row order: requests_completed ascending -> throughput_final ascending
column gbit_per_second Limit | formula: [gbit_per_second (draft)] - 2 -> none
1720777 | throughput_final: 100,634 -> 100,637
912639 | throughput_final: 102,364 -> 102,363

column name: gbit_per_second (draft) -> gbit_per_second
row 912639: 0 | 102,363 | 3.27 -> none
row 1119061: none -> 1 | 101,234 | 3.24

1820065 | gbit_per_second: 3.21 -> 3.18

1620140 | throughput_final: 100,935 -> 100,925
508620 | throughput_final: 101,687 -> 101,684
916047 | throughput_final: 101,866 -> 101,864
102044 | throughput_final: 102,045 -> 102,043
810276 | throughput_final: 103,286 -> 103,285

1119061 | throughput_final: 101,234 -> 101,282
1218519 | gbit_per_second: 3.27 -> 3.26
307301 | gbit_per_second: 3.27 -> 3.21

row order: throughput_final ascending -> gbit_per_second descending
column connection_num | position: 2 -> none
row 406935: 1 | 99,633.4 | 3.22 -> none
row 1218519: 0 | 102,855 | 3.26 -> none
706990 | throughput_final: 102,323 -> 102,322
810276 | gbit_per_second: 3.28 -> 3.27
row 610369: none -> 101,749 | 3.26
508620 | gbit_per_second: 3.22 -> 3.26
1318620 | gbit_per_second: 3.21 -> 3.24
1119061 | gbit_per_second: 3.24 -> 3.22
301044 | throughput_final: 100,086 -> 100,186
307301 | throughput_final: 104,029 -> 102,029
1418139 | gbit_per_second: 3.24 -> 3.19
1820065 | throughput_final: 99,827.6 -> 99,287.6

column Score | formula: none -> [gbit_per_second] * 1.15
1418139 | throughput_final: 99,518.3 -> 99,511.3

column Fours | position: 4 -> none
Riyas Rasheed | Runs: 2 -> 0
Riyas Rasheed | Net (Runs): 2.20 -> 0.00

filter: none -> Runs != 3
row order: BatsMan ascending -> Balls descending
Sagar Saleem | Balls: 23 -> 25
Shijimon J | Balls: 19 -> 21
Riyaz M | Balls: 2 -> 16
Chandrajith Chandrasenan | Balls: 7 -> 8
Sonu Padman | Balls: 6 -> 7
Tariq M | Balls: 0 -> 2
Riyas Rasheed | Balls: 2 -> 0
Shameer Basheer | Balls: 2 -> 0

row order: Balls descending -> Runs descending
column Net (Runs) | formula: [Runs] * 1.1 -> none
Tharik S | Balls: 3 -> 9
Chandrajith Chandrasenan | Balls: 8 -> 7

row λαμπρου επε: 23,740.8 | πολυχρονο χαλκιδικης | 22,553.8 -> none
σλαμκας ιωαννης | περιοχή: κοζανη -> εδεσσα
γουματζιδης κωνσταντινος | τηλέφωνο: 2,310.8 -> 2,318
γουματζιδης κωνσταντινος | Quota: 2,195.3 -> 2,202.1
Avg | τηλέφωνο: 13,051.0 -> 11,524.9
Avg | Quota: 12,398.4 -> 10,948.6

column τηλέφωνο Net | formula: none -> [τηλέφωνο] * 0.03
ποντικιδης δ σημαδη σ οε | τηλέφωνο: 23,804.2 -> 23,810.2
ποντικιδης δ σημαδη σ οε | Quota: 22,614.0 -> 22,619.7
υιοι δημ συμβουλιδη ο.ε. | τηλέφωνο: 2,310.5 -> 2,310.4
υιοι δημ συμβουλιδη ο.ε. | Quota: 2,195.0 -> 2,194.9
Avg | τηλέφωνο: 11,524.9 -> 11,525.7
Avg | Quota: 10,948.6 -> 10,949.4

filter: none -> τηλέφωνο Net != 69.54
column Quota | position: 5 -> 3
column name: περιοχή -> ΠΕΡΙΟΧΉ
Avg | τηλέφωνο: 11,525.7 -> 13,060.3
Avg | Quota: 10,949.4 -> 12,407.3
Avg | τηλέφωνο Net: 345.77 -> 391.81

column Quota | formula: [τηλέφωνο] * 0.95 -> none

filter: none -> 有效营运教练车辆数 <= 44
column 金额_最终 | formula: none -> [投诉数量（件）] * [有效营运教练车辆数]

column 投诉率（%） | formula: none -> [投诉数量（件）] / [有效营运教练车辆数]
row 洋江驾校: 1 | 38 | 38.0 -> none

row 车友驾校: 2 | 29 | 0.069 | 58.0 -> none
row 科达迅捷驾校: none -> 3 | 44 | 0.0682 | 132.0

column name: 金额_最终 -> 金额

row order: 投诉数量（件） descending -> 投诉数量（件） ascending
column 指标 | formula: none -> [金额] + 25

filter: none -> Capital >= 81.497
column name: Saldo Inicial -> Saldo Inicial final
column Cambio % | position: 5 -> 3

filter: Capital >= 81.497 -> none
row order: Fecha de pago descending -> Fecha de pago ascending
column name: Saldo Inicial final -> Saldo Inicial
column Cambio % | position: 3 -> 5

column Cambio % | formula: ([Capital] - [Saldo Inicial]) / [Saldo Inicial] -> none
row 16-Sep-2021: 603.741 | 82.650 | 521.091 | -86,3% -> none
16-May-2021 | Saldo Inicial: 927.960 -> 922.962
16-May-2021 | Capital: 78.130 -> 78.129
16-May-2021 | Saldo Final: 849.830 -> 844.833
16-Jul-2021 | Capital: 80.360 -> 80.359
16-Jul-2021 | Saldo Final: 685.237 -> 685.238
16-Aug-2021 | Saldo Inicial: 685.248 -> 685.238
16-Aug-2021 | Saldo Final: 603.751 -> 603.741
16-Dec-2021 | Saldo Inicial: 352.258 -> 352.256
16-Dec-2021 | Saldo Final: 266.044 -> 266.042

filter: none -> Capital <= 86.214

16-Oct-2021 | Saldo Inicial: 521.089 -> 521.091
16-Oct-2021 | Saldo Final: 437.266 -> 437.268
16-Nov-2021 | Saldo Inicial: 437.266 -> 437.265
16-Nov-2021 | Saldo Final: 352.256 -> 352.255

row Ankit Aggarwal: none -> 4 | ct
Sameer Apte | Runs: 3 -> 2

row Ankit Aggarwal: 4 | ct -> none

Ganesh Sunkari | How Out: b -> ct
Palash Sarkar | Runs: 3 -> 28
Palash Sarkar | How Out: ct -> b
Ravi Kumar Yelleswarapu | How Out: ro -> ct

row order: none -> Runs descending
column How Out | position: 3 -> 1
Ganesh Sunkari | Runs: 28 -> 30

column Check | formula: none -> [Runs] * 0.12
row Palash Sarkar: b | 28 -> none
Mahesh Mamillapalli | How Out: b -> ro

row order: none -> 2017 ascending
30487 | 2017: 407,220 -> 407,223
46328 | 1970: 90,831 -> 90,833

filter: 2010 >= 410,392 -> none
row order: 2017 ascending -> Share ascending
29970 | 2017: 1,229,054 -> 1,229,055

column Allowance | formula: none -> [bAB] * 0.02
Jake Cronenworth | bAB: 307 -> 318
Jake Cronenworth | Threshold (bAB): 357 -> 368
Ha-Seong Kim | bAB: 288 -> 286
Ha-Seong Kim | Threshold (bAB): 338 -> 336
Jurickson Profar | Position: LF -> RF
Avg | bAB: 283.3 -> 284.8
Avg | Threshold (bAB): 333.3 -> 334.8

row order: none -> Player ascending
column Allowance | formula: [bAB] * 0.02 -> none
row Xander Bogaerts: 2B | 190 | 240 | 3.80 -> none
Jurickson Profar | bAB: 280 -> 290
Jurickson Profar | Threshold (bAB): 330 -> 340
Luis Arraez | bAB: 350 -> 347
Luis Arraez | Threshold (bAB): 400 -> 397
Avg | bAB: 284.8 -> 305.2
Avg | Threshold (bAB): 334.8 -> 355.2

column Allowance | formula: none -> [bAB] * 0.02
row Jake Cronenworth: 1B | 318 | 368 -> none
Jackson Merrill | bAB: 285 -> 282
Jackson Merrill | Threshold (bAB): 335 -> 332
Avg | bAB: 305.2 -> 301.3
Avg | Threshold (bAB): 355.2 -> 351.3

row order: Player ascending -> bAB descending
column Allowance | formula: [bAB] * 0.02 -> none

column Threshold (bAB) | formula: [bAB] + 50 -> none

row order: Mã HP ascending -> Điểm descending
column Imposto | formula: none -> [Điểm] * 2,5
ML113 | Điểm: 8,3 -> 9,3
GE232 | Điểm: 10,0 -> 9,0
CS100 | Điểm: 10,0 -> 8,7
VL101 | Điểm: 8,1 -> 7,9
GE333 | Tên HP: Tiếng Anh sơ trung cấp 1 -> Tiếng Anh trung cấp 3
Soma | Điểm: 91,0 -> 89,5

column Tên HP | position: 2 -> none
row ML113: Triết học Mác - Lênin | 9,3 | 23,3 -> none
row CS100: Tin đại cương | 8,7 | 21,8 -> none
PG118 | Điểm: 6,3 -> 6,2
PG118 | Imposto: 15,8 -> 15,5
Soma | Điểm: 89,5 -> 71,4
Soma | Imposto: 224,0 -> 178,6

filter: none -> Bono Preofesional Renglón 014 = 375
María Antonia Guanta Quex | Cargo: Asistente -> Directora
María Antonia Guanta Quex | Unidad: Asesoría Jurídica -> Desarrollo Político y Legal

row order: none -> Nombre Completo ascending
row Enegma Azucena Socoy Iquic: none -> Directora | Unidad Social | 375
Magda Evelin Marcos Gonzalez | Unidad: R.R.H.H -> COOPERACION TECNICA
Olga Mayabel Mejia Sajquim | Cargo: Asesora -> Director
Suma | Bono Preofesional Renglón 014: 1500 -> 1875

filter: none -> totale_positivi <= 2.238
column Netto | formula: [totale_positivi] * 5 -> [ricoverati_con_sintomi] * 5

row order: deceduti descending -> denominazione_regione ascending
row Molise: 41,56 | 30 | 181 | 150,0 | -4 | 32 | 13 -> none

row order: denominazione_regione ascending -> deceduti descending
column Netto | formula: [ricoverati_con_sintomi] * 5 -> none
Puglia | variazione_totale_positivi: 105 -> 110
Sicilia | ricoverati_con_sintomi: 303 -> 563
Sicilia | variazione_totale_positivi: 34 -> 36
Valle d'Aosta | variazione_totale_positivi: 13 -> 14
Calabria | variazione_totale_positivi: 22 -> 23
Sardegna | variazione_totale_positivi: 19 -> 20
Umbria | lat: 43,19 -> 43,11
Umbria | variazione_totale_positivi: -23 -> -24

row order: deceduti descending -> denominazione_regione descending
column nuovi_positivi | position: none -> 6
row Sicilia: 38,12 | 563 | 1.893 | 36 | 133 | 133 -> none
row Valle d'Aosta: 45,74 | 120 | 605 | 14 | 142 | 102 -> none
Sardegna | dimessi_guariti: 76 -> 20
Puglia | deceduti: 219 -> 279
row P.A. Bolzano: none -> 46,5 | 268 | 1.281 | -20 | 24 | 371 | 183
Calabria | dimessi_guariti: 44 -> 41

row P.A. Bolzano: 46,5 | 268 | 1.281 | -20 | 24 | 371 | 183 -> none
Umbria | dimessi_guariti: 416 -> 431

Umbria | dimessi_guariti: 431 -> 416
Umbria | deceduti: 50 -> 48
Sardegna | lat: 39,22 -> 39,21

BRIEF:
The answer is the run of lines above from the line containing "Palash Sarkar | How Out: ct -> b" through the line containing "column Check | formula: none -> [Runs] * 0.12", copied exactly and alone.

RESPONSE TO THIS TASK:
Palash Sarkar | How Out: ct -> b
Ravi Kumar Yelleswarapu | How Out: ro -> ct

row order: none -> Runs descending
column How Out | position: 3 -> 1
Ganesh Sunkari | Runs: 28 -> 30

column Check | formula: none -> [Runs] * 0.12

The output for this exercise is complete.